### PROVIDED ENTRIES
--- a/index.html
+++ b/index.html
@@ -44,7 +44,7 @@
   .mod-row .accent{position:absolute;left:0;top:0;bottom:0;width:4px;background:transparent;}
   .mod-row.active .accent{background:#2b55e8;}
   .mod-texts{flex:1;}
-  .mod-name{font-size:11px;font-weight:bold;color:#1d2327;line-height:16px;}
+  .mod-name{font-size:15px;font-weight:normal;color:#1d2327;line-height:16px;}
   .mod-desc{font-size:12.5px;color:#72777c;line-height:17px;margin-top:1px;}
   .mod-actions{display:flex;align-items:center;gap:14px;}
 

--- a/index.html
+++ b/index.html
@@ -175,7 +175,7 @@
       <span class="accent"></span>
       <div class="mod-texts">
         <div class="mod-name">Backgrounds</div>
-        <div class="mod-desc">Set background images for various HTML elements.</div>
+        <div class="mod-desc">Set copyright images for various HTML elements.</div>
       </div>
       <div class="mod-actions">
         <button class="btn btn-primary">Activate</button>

---

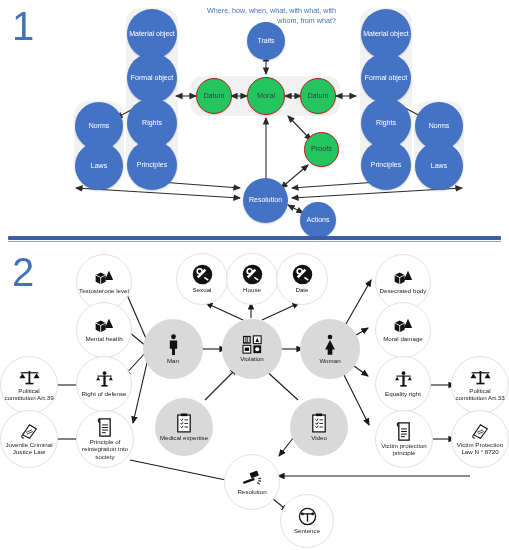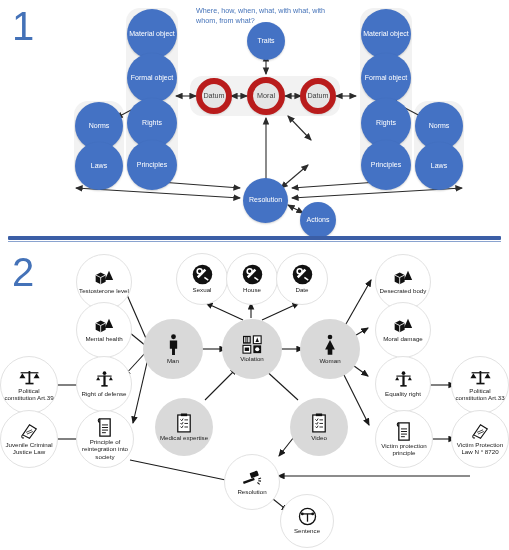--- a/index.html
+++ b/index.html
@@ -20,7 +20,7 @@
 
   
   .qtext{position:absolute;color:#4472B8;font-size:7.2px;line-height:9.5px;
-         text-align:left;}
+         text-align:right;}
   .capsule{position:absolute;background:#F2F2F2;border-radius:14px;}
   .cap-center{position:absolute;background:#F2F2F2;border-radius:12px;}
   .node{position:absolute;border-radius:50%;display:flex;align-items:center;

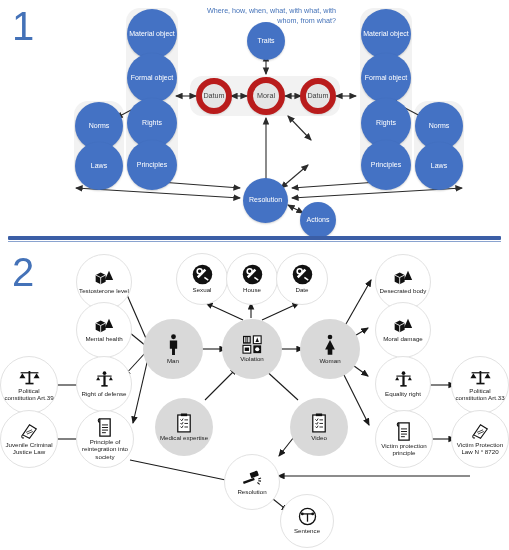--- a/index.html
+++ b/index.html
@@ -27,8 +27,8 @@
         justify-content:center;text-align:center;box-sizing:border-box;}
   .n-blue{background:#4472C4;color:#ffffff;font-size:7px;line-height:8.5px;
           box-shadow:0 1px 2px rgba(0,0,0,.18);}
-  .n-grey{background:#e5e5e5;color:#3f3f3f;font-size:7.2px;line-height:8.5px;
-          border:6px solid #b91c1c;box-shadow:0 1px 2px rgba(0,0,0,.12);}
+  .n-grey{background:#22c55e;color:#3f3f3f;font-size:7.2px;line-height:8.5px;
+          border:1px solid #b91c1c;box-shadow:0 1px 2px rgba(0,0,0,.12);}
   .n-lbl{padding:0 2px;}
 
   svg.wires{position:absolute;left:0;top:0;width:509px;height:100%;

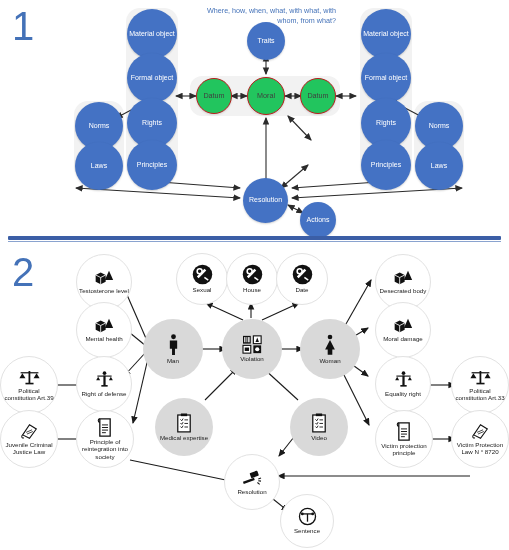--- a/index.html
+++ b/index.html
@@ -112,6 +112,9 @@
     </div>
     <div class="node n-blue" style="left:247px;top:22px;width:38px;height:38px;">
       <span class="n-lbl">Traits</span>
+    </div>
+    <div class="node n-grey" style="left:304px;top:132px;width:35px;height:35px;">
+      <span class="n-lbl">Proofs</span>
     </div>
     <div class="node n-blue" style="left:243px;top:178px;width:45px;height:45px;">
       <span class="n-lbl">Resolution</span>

### WHAT THE EXERCISE ASKS
If a line of the listing contains the word "blue", count it; then give the total and nothing else.

### WRITTEN RESPONSE
3